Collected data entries
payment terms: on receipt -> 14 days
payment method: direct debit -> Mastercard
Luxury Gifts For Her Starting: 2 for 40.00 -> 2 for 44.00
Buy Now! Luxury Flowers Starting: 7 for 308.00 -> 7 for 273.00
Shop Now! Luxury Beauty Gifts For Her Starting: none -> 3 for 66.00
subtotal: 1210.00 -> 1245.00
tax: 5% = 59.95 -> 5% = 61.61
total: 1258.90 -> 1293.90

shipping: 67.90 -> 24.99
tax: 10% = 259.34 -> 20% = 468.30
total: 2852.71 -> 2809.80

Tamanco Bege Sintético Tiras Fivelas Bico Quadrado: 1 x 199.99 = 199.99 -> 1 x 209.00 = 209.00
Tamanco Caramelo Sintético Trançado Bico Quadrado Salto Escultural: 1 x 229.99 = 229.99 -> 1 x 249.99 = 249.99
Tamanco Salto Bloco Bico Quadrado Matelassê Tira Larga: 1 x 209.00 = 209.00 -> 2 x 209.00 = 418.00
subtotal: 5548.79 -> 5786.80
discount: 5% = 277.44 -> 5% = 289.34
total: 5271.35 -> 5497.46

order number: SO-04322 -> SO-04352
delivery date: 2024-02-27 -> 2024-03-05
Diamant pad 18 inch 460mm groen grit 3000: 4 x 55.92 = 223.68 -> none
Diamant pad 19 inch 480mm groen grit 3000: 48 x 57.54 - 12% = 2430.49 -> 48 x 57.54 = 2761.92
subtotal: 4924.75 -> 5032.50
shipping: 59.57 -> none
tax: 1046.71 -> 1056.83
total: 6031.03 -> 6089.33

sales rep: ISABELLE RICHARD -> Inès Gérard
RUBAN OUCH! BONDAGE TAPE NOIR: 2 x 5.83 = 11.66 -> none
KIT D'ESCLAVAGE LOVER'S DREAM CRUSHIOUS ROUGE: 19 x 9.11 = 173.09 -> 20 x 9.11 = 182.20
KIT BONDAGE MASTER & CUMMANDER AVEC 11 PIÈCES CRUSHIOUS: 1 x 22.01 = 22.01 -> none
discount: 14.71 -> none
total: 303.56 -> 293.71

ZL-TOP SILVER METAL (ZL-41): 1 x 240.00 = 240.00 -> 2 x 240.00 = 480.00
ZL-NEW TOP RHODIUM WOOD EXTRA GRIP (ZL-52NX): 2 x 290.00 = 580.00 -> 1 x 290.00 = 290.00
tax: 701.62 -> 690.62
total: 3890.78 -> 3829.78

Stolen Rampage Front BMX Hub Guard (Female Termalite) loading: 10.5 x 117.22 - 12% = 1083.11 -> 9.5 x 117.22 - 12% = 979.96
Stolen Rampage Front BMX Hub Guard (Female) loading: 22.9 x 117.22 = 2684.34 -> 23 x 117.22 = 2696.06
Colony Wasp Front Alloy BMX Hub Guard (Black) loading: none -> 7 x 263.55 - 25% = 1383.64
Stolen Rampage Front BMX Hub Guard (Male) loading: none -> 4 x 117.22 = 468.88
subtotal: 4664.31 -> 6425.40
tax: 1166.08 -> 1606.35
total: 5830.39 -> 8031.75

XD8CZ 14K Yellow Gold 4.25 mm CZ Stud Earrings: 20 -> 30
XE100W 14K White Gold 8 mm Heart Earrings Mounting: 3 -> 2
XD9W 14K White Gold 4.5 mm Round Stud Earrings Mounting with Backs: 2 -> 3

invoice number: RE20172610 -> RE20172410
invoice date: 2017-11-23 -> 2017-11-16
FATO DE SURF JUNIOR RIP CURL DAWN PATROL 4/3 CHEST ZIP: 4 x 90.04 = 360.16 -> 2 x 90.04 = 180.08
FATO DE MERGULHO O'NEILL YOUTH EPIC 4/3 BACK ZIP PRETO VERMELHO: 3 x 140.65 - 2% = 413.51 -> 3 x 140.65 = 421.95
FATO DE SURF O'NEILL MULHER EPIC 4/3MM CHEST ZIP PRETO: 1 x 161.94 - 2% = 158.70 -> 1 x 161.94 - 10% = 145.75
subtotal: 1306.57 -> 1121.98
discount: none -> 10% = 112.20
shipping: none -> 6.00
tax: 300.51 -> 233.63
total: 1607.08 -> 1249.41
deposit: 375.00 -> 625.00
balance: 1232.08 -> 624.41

What the task asks
When a line in the data holds the word "Guard", show that line.

Answer section
Stolen Rampage Front BMX Hub Guard (Female Termalite) loading: 10.5 x 117.22 - 12% = 1083.11 -> 9.5 x 117.22 - 12% = 979.96
Stolen Rampage Front BMX Hub Guard (Female) loading: 22.9 x 117.22 = 2684.34 -> 23 x 117.22 = 2696.06
Colony Wasp Front Alloy BMX Hub Guard (Black) loading: none -> 7 x 263.55 - 25% = 1383.64
Stolen Rampage Front BMX Hub Guard (Male) loading: none -> 4 x 117.22 = 468.88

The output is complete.